TASK BRIEF
Make a tally of the lines in the records that include the string "AÑOS", and give only that number.

(Change detection data)
=== Section Start ===

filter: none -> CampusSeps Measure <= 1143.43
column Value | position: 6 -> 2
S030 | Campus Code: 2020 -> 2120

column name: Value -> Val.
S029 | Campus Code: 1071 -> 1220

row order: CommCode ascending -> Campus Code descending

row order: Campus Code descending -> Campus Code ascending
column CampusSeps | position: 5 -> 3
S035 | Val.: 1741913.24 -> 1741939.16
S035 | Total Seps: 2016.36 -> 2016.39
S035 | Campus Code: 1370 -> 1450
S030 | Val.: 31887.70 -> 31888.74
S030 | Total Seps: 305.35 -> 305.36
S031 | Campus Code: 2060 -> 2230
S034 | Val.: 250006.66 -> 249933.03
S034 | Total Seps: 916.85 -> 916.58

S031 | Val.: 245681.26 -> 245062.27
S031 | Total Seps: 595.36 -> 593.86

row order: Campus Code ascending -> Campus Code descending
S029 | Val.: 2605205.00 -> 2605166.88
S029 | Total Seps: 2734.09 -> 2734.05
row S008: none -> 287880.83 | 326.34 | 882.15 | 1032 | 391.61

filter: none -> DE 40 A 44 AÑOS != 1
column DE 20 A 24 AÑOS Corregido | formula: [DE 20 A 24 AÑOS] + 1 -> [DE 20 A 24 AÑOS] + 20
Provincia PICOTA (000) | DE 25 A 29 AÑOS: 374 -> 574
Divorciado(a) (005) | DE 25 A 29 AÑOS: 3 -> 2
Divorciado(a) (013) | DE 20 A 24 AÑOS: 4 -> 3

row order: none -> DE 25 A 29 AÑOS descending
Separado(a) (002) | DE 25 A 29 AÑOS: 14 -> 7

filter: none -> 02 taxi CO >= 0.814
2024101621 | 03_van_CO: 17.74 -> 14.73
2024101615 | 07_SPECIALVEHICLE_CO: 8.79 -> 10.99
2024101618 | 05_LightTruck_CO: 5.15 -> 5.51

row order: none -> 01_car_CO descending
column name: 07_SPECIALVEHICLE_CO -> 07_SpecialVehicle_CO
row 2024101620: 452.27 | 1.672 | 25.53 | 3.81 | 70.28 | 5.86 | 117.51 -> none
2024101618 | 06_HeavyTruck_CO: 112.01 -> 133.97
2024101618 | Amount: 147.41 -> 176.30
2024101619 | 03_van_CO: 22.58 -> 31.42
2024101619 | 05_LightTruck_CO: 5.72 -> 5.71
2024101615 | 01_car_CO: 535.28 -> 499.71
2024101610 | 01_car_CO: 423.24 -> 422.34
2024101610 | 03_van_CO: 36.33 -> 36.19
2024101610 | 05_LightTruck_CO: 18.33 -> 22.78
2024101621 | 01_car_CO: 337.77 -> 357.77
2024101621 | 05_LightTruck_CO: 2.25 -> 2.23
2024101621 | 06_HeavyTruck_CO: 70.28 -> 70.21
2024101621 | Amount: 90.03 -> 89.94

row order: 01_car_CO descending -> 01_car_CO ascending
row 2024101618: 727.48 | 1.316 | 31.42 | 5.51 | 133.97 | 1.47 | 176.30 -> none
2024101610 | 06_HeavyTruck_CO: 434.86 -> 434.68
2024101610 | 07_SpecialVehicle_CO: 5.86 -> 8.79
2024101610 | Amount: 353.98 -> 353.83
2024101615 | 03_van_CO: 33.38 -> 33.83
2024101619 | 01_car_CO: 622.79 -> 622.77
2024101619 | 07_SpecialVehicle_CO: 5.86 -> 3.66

=== Section End ===

FINAL ANSWER
7